• YOUR ASSIGNMENT
Pictures aside, each record should be reproduced exactly.

• ENTRIES SHOWN

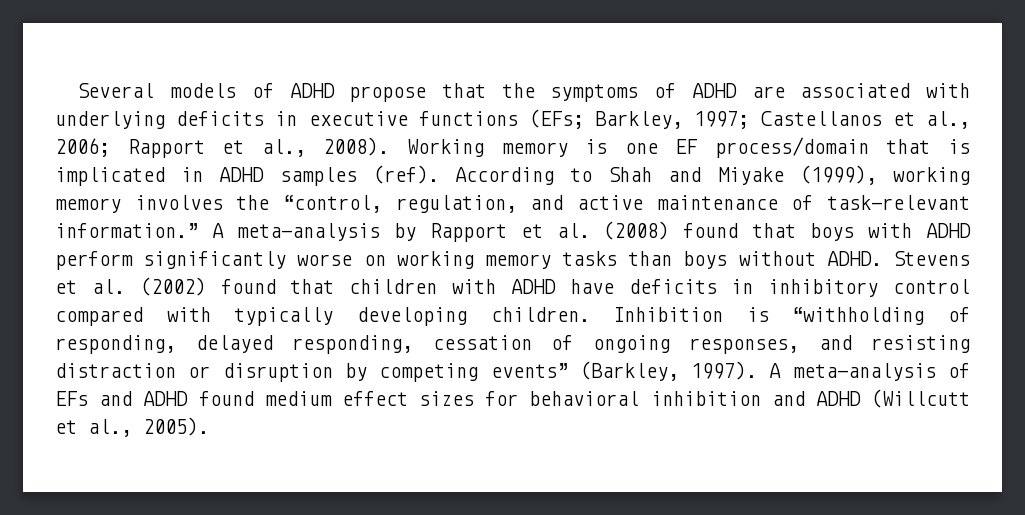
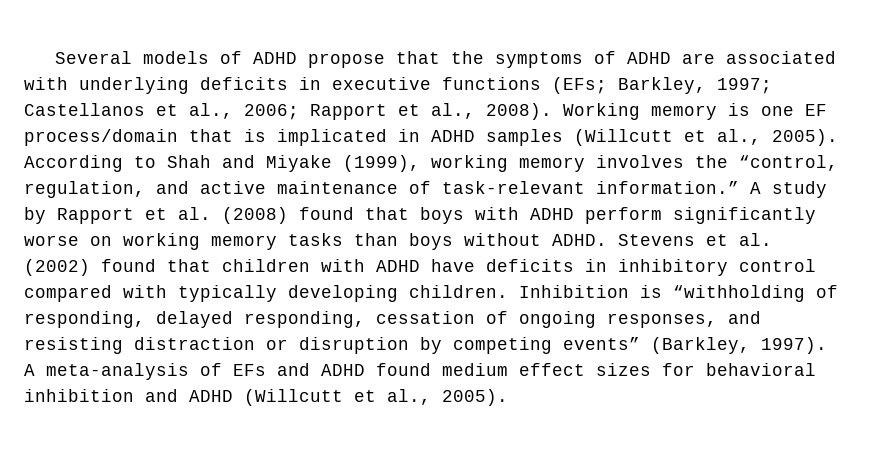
- Working memory is one EF process/domain that is implicated in ADHD samples (ref).
+ Working memory is one EF process/domain that is implicated in ADHD samples (Willcutt et al., 2005).
- A meta-analysis by Rapport et al. (2008) found that boys with ADHD perform significantly worse on working memory tasks than boys without ADHD.
+ A study by Rapport et al. (2008) found that boys with ADHD perform significantly worse on working memory tasks than boys without ADHD.

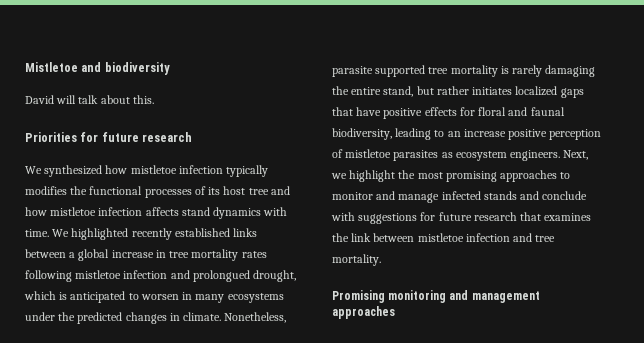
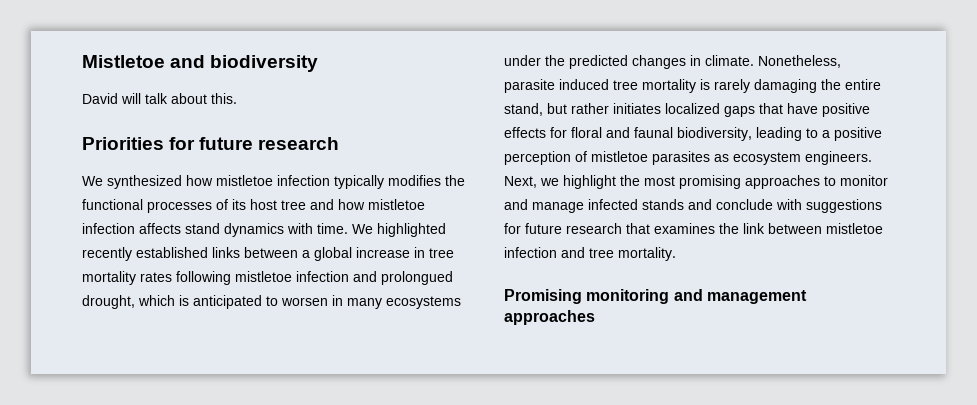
- Nonetheless, parasite supported tree mortality is rarely damaging the entire stand, but rather initiates localized gaps that have positive effects for floral and faunal biodiversity, leading to an increase positive perception of mistletoe parasites as ecosystem engineers.
+ Nonetheless, parasite induced tree mortality is rarely damaging the entire stand, but rather initiates localized gaps that have positive effects for floral and faunal biodiversity, leading to a positive perception of mistletoe parasites as ecosystem engineers.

• THE COMPLETED TASK
- Working memory is one EF process/domain that is implicated in ADHD samples (ref).
+ Working memory is one EF process/domain that is implicated in ADHD samples (Willcutt et al., 2005).
- A meta-analysis by Rapport et al. (2008) found that boys with ADHD perform significantly worse on working memory tasks than boys without ADHD.
+ A study by Rapport et al. (2008) found that boys with ADHD perform significantly worse on working memory tasks than boys without ADHD.

- Nonetheless, parasite supported tree mortality is rarely damaging the entire stand, but rather initiates localized gaps that have positive effects for floral and faunal biodiversity, leading to an increase positive perception of mistletoe parasites as ecosystem engineers.
+ Nonetheless, parasite induced tree mortality is rarely damaging the entire stand, but rather initiates localized gaps that have positive effects for floral and faunal biodiversity, leading to a positive perception of mistletoe parasites as ecosystem engineers.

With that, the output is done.